The endometrium really does not become any thicker than 4mm or so.
So let's take a look at what a normal endometrium
should look like on this sagittal image.
So you can see here, this is a transvaginal ultrasound
and the way we know that is this little symbol that's right up here.
That tells us that this is a transvaginal ultrasound.
This is a sagittal image and you can see the entire uterus, right here.
And you can see the endometrium right here
with the endometrial thickness labeled as approximately 3mm which is normal.
So these are ultrasound images of the normal ovaries.
We can see a normal left ovary right here
and then we have a normal right ovary on this side.
The ovaries can also work very quite a bit in appearance.
They're best seen on a transvaginal exam which again we see here,
this is a transvaginal exam with this little symbol here.
And the ovaries may or may not have follicles especially in a premenopausal female.
The follicles can get somewhat large especially if there's a dominant follicle
which can be at least a couple of centimeter,
if not more in size or the ovaries can be very quiescent
as we see on the right side with really no significant follicles noted.
Both are considered normal.
On a CT scan we can see the uterus and the ovaries.
So this is an axial CT scan through the pelvis with contrast administration,
you can see that the vessels are somewhat highlighted
and you can see here the uterus and then we have an example of an ovary here.
So although we can see the ovaries and the uterus on a pelvic CT scan.
They're really not well evaluated which is why ultrasound is really used
as the first line of imaging for any kind of female pelvic abnormality.
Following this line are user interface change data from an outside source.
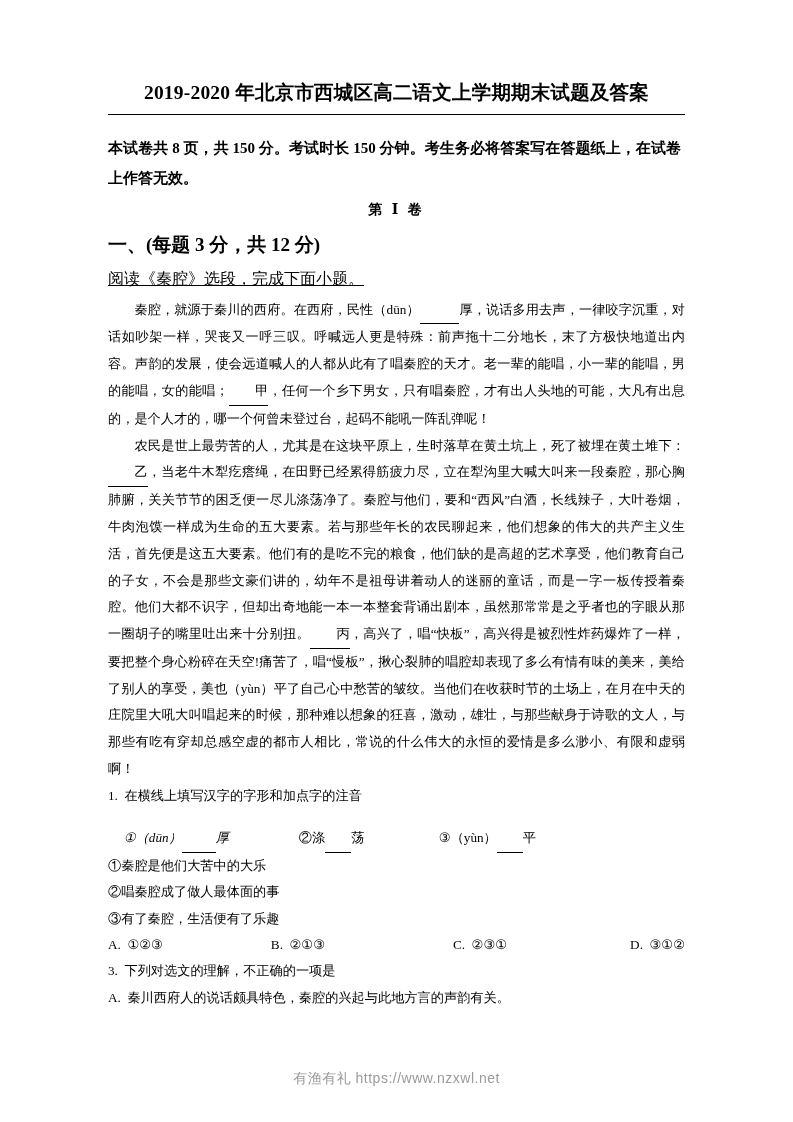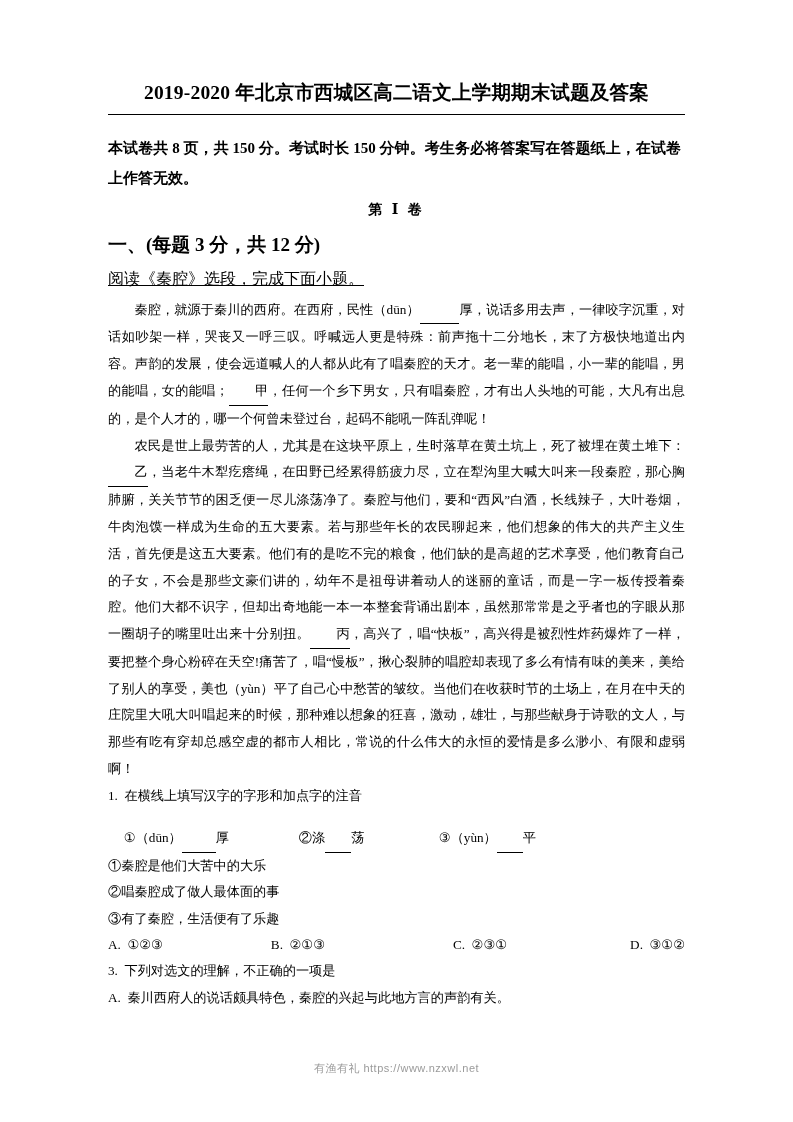--- a/index.html
+++ b/index.html
@@ -99,29 +99,29 @@
   }
   .opt-a { width: 170px; }
   .opt-b { width: 190px; }
   .opt-c { width: 185px; }
   .fill-row {
     font-size: 13.2px;
     line-height: 2.0;
     margin: 0;
     padding-left: 1.2em;
   }
-  .fill-row span.seg1 { display:inline-block; width: 175px; }
+  .fill-row span.seg1 { display:inline-block; width: 175px; font-style: italic; }
   .fill-row span.seg2 { display:inline-block; width: 140px; margin-top: 16px; }
   .footer {
     position: absolute;
     left: 0;
-    bottom: 46px;
+    bottom: 34px;
     width: 793px;
     text-align: center;
-    font-size: 11px;
+    font-size: 14px;
     color: #9a9a9a;
     font-family: "Liberation Sans", sans-serif;
     letter-spacing: 0.5px;
   }
 </style>
 </head>
 <body>
 
 <div class="page">
 

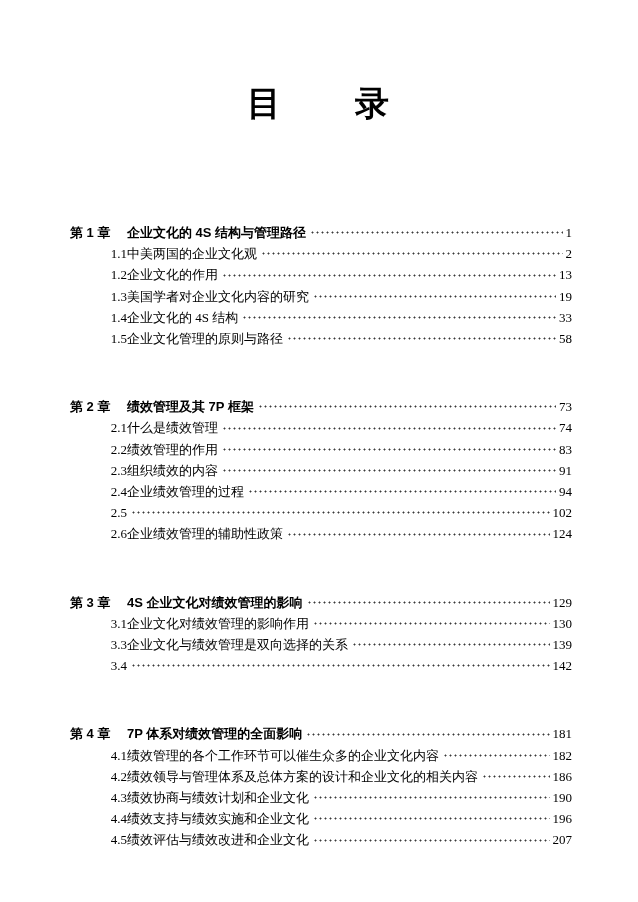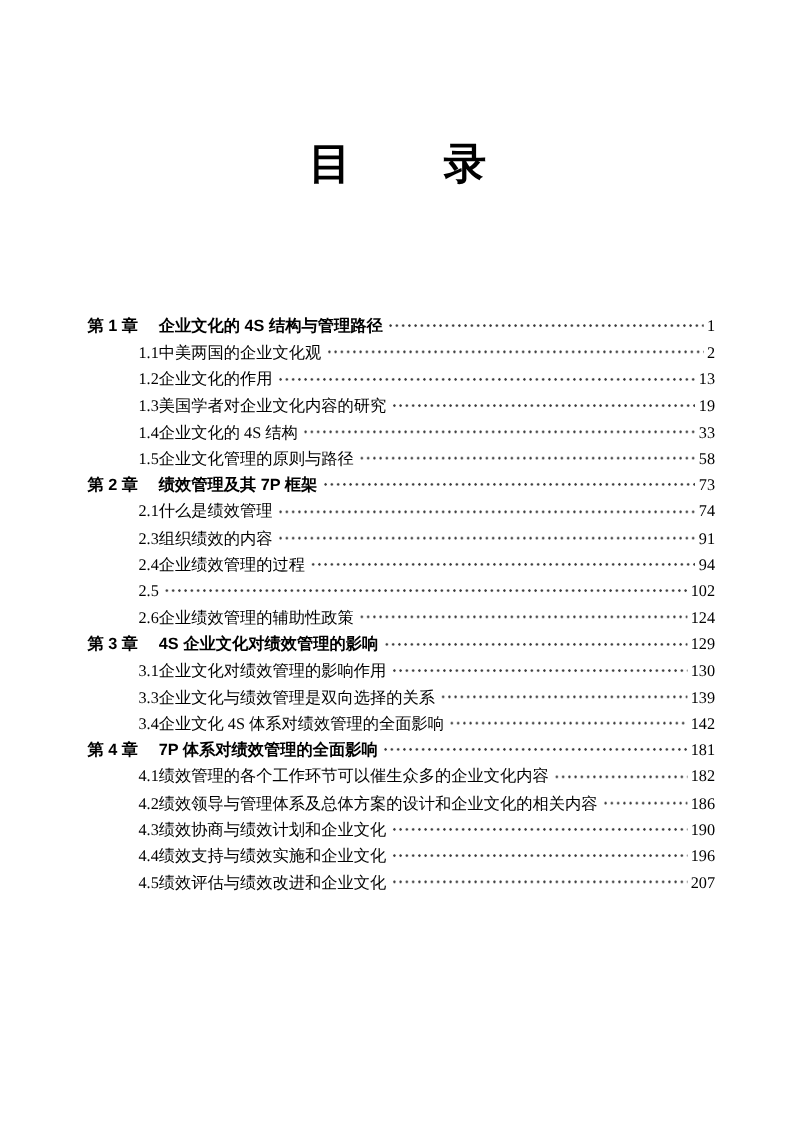--- a/index.html
+++ b/index.html
@@ -12,21 +12,21 @@
     width: 638px;
     height: 902px;
     margin: 0 auto;
     background: #ffffff;
     color: #000000;
     font-family: "Liberation Serif", "DejaVu Serif", serif;
     box-sizing: border-box;
     overflow: hidden;
   }
   .doc-title {
-    padding-top: 112px;
+    padding-top: 84px;
     text-align: center;
     font-family: "Liberation Sans", "DejaVu Sans", sans-serif;
     font-weight: bold;
     font-size: 34px;
     line-height: 38px;
     letter-spacing: 2px;
   }
   .toc {
     margin: 100px 66px 0 70px;
     font-size: 13px;
@@ -34,20 +34,21 @@
   .toc-row {
     display: flex;
     align-items: baseline;
     line-height: 21.2px;
     white-space: nowrap;
   }
   .toc-row.chapter {
     font-weight: bold;
     font-family: "Liberation Sans", "DejaVu Sans", sans-serif;
     font-size: 13px;
+    margin-top: 47px;
   }
   .toc-row.section {
     padding-left: 26px;
   }
   .toc-num {
     flex: 0 0 auto;
     display: inline-block;
   }
   .toc-row.chapter .toc-num { width: 57px; }
   .toc-row.section .toc-num { width: 31px; text-align: right; }
@@ -122,20 +123,26 @@
     <span class="dot-leader"></span>
     <span class="toc-page">73</span>
   </div>
       <div class="toc-row section">
     <span class="toc-num">2.1</span>
     <span class="toc-title">什么是绩效管理</span>
     <span class="dot-leader"></span>
     <span class="toc-page">74</span>
   </div>
       <div class="toc-row section">
+    <span class="toc-num">2.2</span>
+    <span class="toc-title">绩效管理的作用</span>
+    <span class="dot-leader"></span>
+    <span class="toc-page">83</span>
+  </div>
+      <div class="toc-row section">
     <span class="toc-num">2.3</span>
     <span class="toc-title">组织绩效的内容</span>
     <span class="dot-leader"></span>
     <span class="toc-page">91</span>
   </div>
       <div class="toc-row section">
     <span class="toc-num">2.4</span>
     <span class="toc-title">企业绩效管理的过程</span>
     <span class="dot-leader"></span>
     <span class="toc-page">94</span>
@@ -164,21 +171,20 @@
     <span class="toc-page">130</span>
   </div>
       <div class="toc-row section">
     <span class="toc-num">3.3</span>
     <span class="toc-title">企业文化与绩效管理是双向选择的关系</span>
     <span class="dot-leader"></span>
     <span class="toc-page">139</span>
   </div>
       <div class="toc-row section">
     <span class="toc-num">3.4</span>
-    <span class="toc-title">企业文化 4S 体系对绩效管理的全面影响</span>
     <span class="dot-leader"></span>
     <span class="toc-page">142</span>
   </div>
       <div class="toc-row chapter">
     <span class="toc-num">第 4 章</span>
     <span class="toc-title">7P 体系对绩效管理的全面影响</span>
     <span class="dot-leader"></span>
     <span class="toc-page">181</span>
   </div>
       <div class="toc-row section">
Pelvic MRIs are also very useful because pelvic anatomy
is actually very well seen but MRI is really used more as problem solving tool
for the pelvis. When a patient comes in with pelvic symptoms
an ultrasound is really what's performed first
because it's a very fast way to evaluate the pelvis
and it's very accurate, most abnormalities are seen very well on ultrasound.
However, if there's any questions of what's going on,
a pelvic MRI would be a good next step.
So let's take a quick look at the anatomy of the pelvis.
So here we have a sagittal image of the pelvis.
This is the uterus right here and we can see a small portion
of the endometrium here which appears bright.
This is urinary bladder anterior to the uterus
and then we have rectum posterior to the uterus.
Remember that MRI can actually be performed in multiple different plains.
So we can well evaluate the pelvic organs using MRI.
So we've looked at some normal pelvic anatomy.
Just as a review before we go on to pelvic abnormalities.
I think this will be good basis to move on forward with pathology.